Kaggle is a great resource for machine learning datasets. The advantage of using Kaggle is it contains datasets from almost every domain and you can find the number of kernels relating to each dataset.
NASA is a publicly-funded government organization, and thus all of its data is public. It maintains websites where anyone can download its datasets related to earth science and datasets related to space. You can even sort by format on the earth science site to find all of the available CSV datasets.
The UCI has publically available datasets specifically for machine learning and data analysis. The datasets present are tagged up with categories e.g. Classification, Regression, Recommender-Systems, etc. so you can easily search for a dataset to practice a particular machine learning technique.
Quandl is a repository of economic and financial data. Some of this information is free, but many data sets require purchase. Quandl is useful for building models to predict economic indicators or stock prices. Due to a large number of available data sets, it’s possible to build a complex model that uses many data sets to predict values in another. View Quandl Data sets.

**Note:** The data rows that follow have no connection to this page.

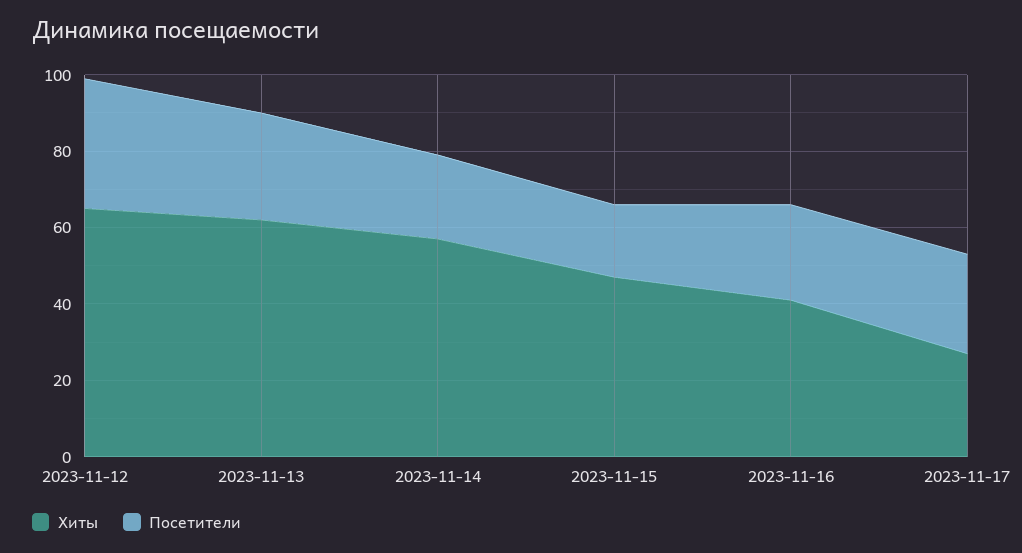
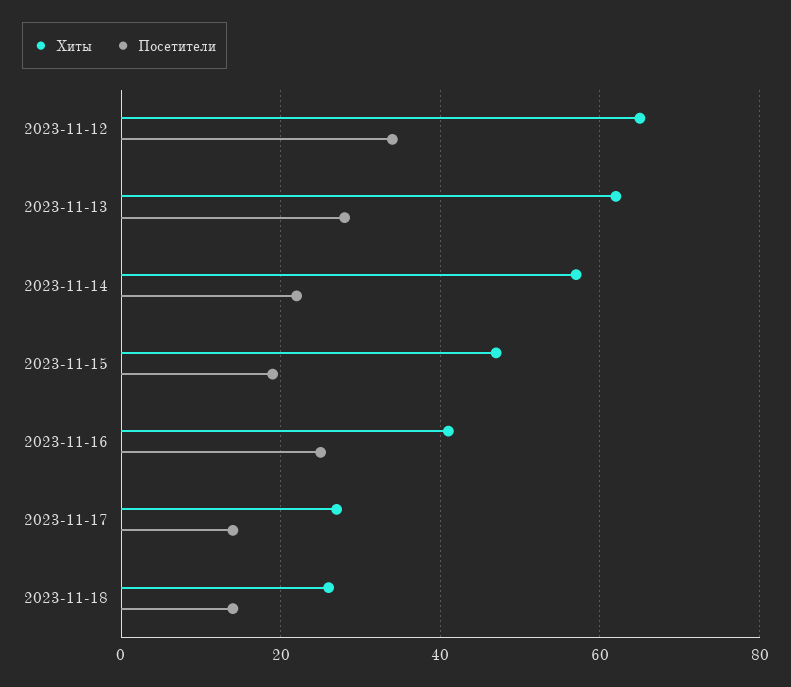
Посетители, 2023-11-17: 25 -> 15
Хиты, 2023-11-18: none -> 25
Посетители, 2023-11-18: none -> 15

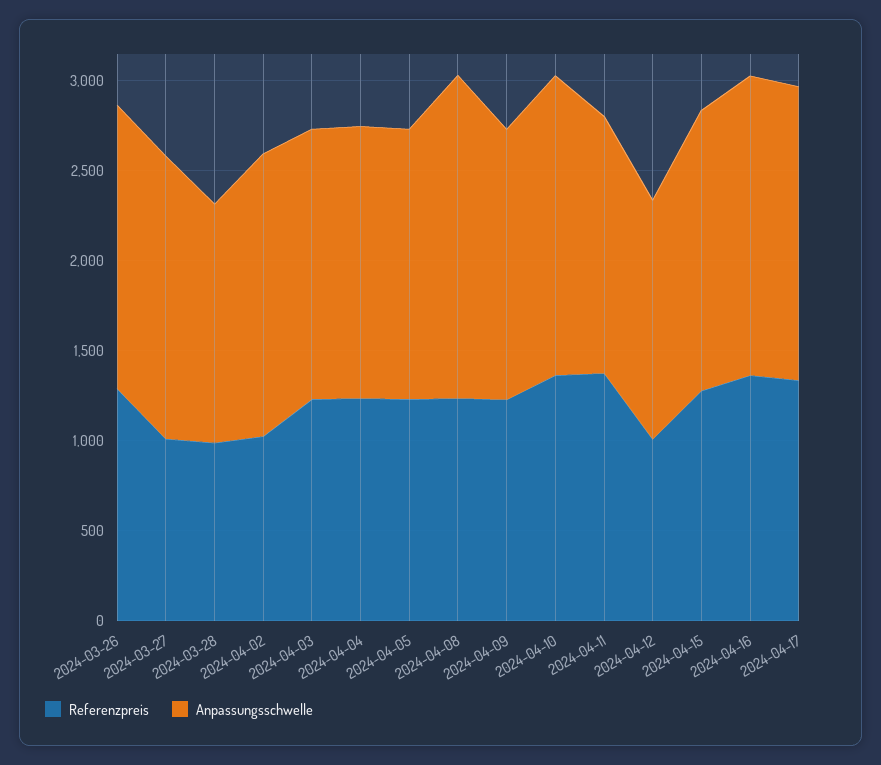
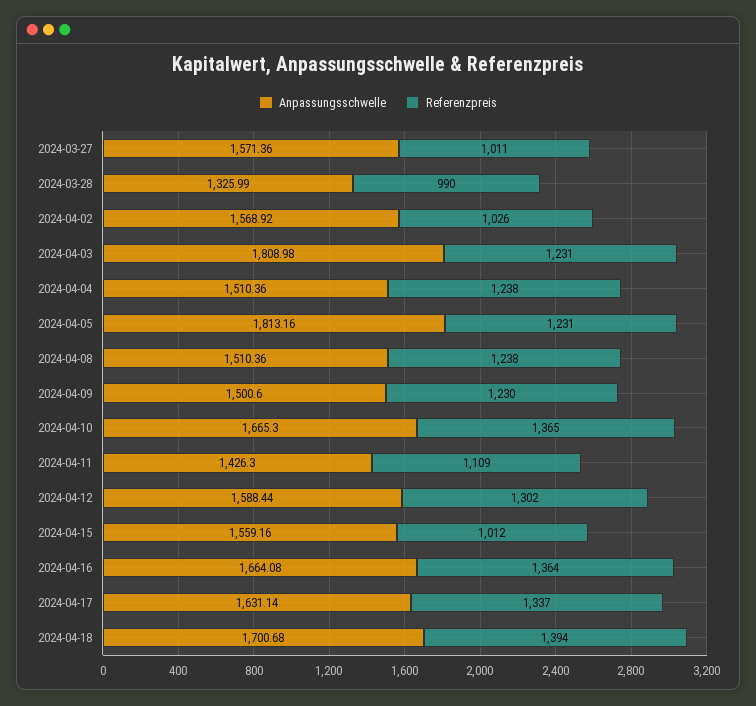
Referenzpreis, 2024-03-26: 1300 -> none
Anpassungsschwelle, 2024-03-26: 1600 -> none
Anpassungsschwelle, 2024-04-03: 1500 -> 1808.98
Anpassungsschwelle, 2024-04-05: 1500 -> 1813.16
Anpassungsschwelle, 2024-04-08: 1800 -> 1510.36
Referenzpreis, 2024-04-11: 1400 -> 1109
Referenzpreis, 2024-04-12: 1000 -> 1302
Anpassungsschwelle, 2024-04-12: 1300 -> 1588.44
Referenzpreis, 2024-04-15: 1300 -> 1012
Anpassungsschwelle, 2024-04-18: none -> 1700.68
Referenzpreis, 2024-04-18: none -> 1394

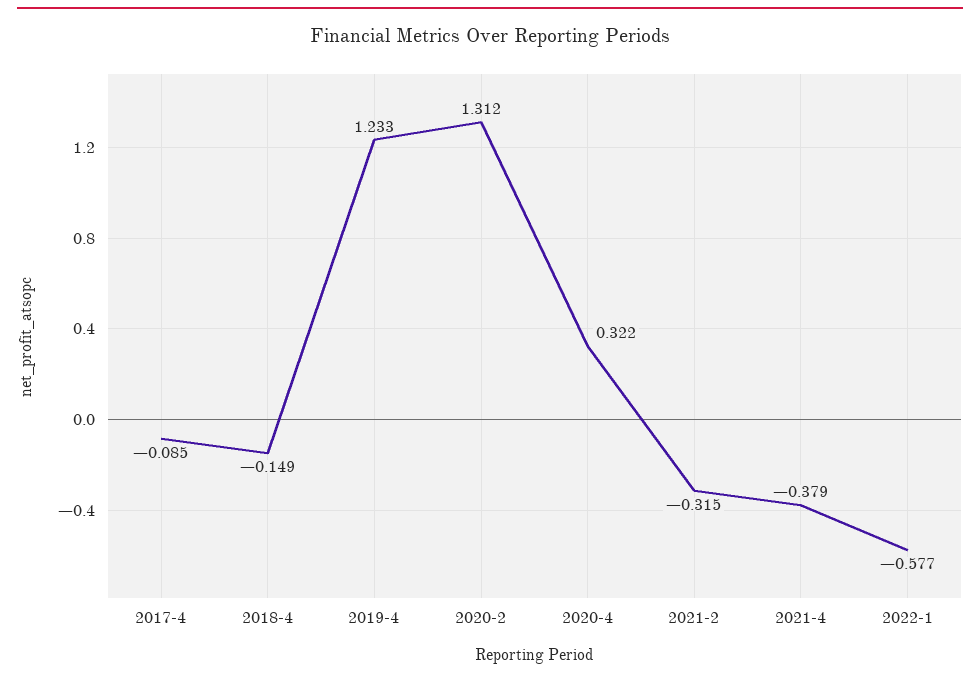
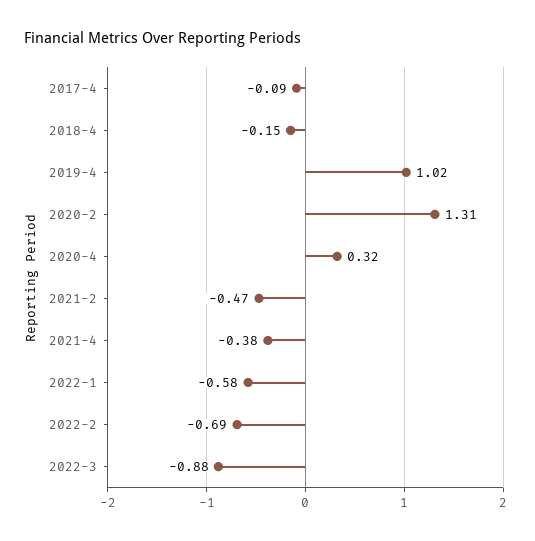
2019-4: 1.233 -> 1.02
2021-2: -0.315 -> -0.47
2022-2: none -> -0.69
2022-3: none -> -0.88

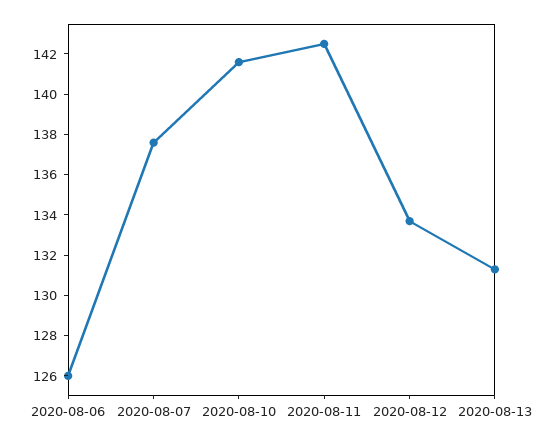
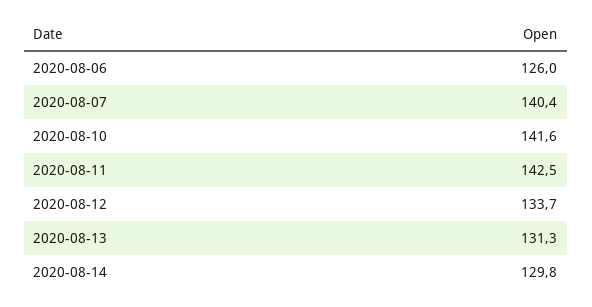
2020-08-07: 137.5 -> 140.4
2020-08-14: none -> 129.8

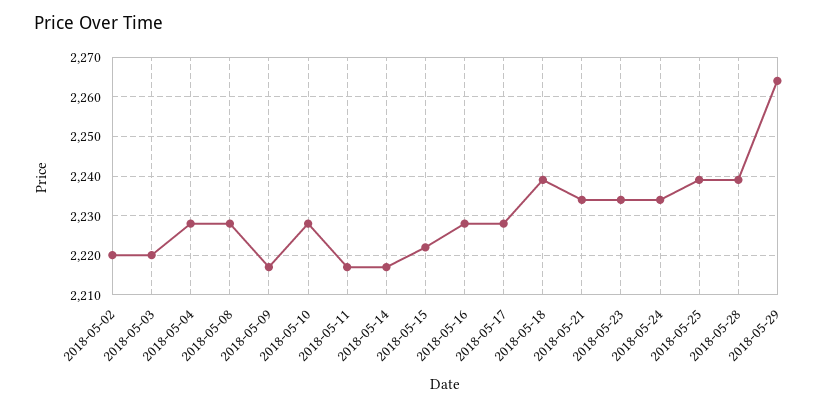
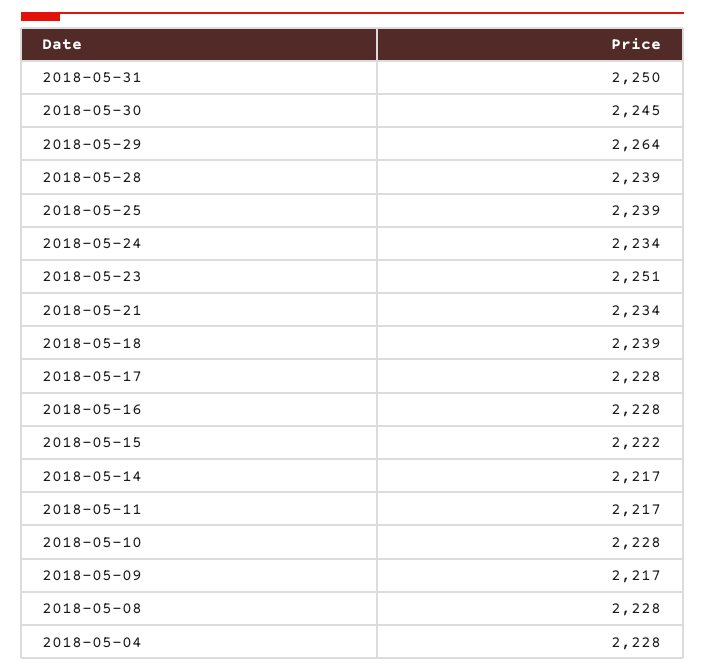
2018-05-02: 2220 -> none
2018-05-03: 2220 -> none
2018-05-23: 2235 -> 2251
2018-05-31: none -> 2250
2018-05-30: none -> 2245

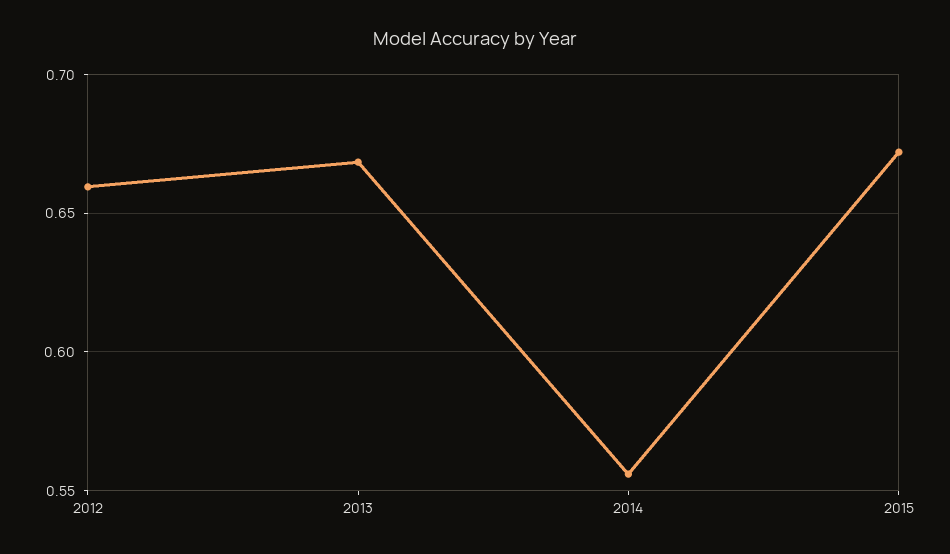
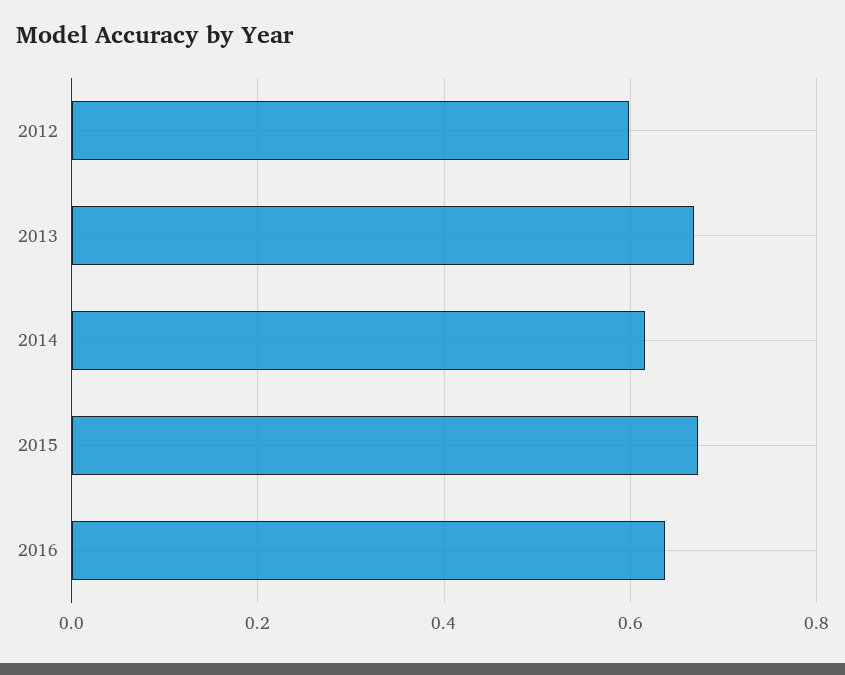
2012: 0.66 -> 0.6
2014: 0.555 -> 0.62
2016: none -> 0.64

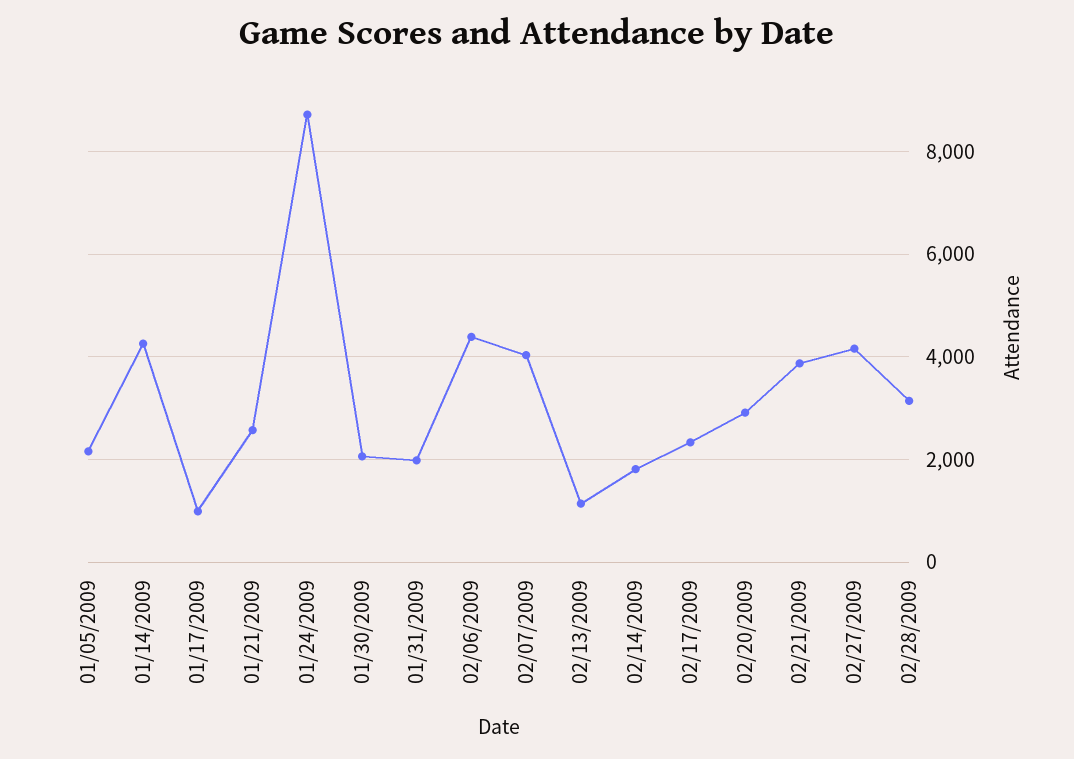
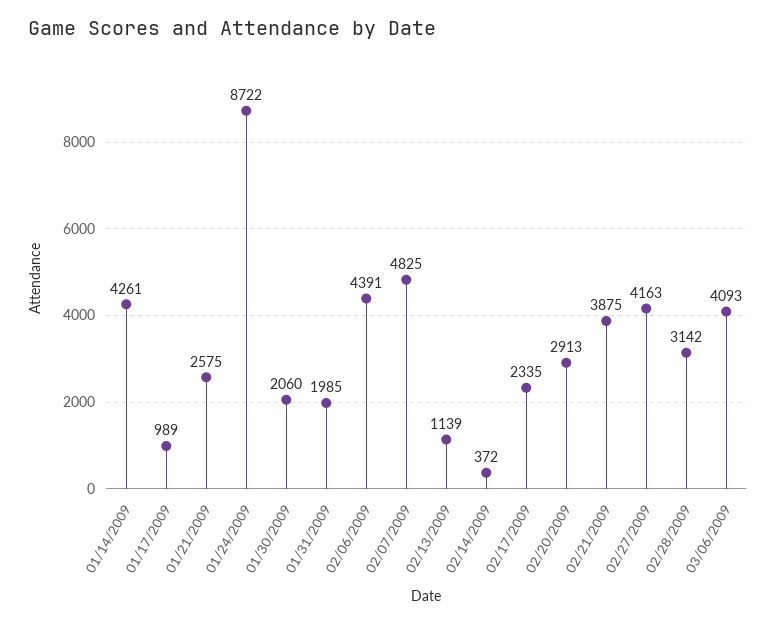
01/05/2009: 2200 -> none
02/07/2009: 4000 -> 4825
02/14/2009: 1800 -> 372
03/06/2009: none -> 4093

5. US Government Open Dataset — DATA.GOV
US Government Open Dataset — DATA.GOV is the website by the US government that provide free datasets. Here you can find datasets based on different categories like Agriculture, Climate, Health and many more.
6. World Bank Dataset
For your data science project, The World Bank Dataset is the best open dataset provided by the World Bank. Here you can find many resources related to the datasets like Open Data Catalog, DataBank, Microdata Library and many more.
7. Google Cloud BigQuery public datasets
Google Cloud BigQuery public datasets provide various public datasets by Google Cloud Marketplace. Datasets provided here are not completely free. The first 1TB of data per month is free, after that, they have some price associated. In order to access the datasets present, you have to create a project in the Google Cloud Platform.